From 1988 to 2014, Ala'Aldeen has worked on pathogenesis, molecular epidemiology and vaccine development of various bacterial pathogens, particularly Neisseria meningitidis and Campylobacter jejuni. He and his research group discovered a number of bacterial virulence factors and identified their human target receptors. They have also studied the human genetic response to bacteria as well as the population genetics and genome evolution of N. meningitidis, Staphylococcus aureus and Pseudomonas aeruginosa.
Ala'Aldeen has published extensively in international scientific journals and co-authored three books in microbiology, Staphylococcus Aureus: molecular and clinical aspects; Molecular and Clinical Aspects of Bacterial Vaccine Development; and Medical Microbiology. He also holds numerous patents for anti-Campylobacter agents and meningococcal vaccine candidates.
He was chairman or member of a number of National learned societies and committees, which included:
As a Kurdish writer, Ala'Aldeen has published numerous articles, mainly in the Hawlati newspaper, on the impact of global politics on Kurdistan and on strategic issues relating to Kurdish human rights.
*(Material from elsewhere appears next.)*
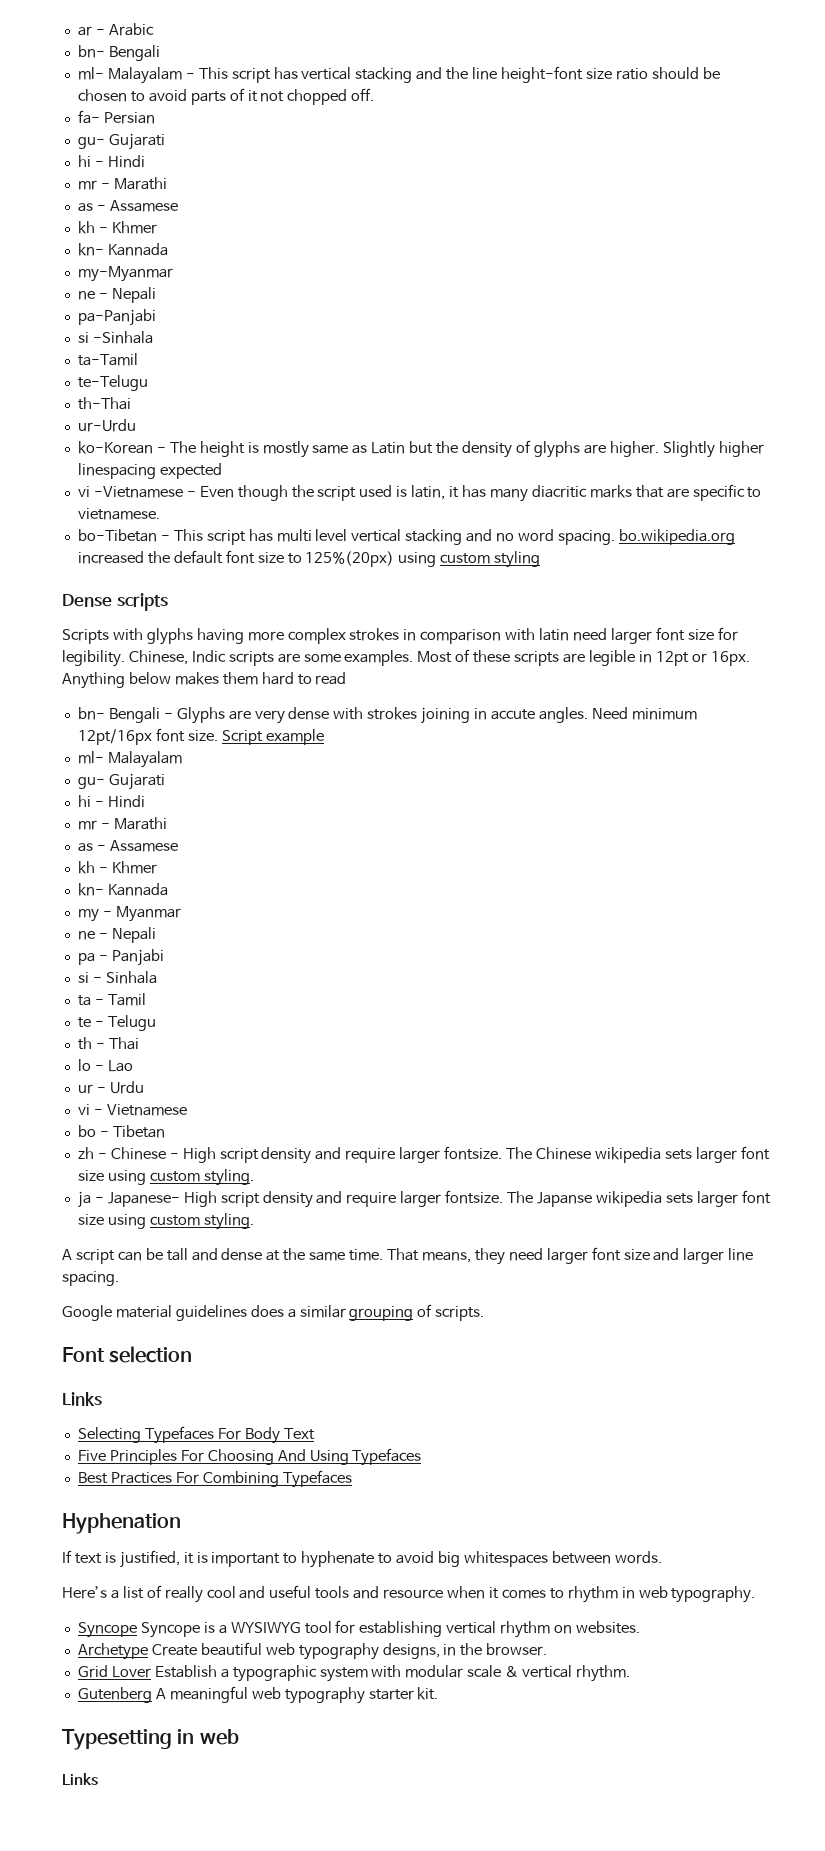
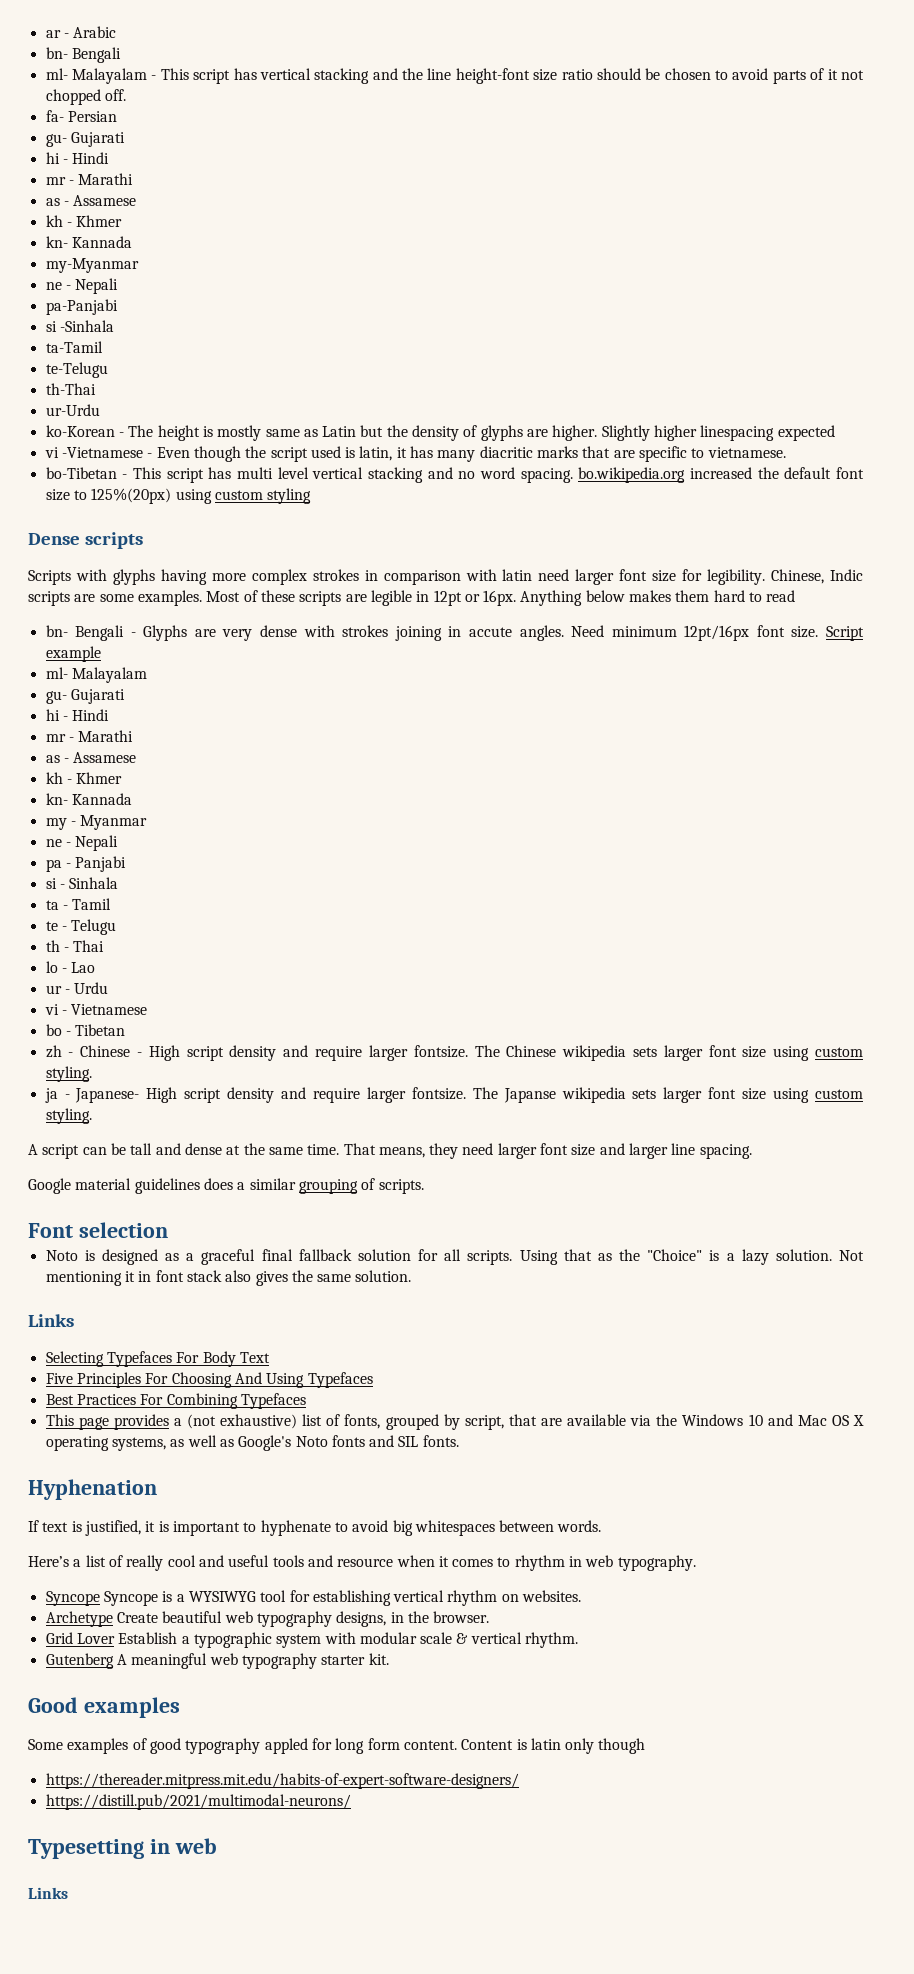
(193, 1354) none -> [45,1249,865,1265] [45,1270,412,1286] // Noto is designed as a graceful final fallback solution for all scripts. Using that as the "Choice" is a lazy solution. Not mentioning it in font stack also gives the same solution.
(352, 1479) none -> [45,1414,865,1430] [45,1435,459,1451] // This page provides a (not exhaustive) list of fonts, grouped by script, that are available via the Windows 10 and Mac OS X operating systems, as well as Google's Noto fonts and SIL fonts.
(439, 1693) none -> [28,1697,180,1718] [28,1738,646,1754] [45,1773,519,1789] [45,1794,351,1810] // Good examples // Some examples of good typography appled for long form content. Content is latin only though // https://thereader.mitpress.mit.edu/habits-of-expert-software-designers/ // https://distill.pub/2021/multimodal-neurons/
He has published several books on politics and governance including: "Lobbying for a Stateless Nation" ; "Nation Building and the system of self-governance in Kurdistan Region" ; and "State-Building: A roadmap for the rule of law and institutionalisation in Kurdistan Region" . He comments regularly on local, regional, and international news channels offering his insight and analysis on current Kurdish, Iraqi, and Middle Eastern issues.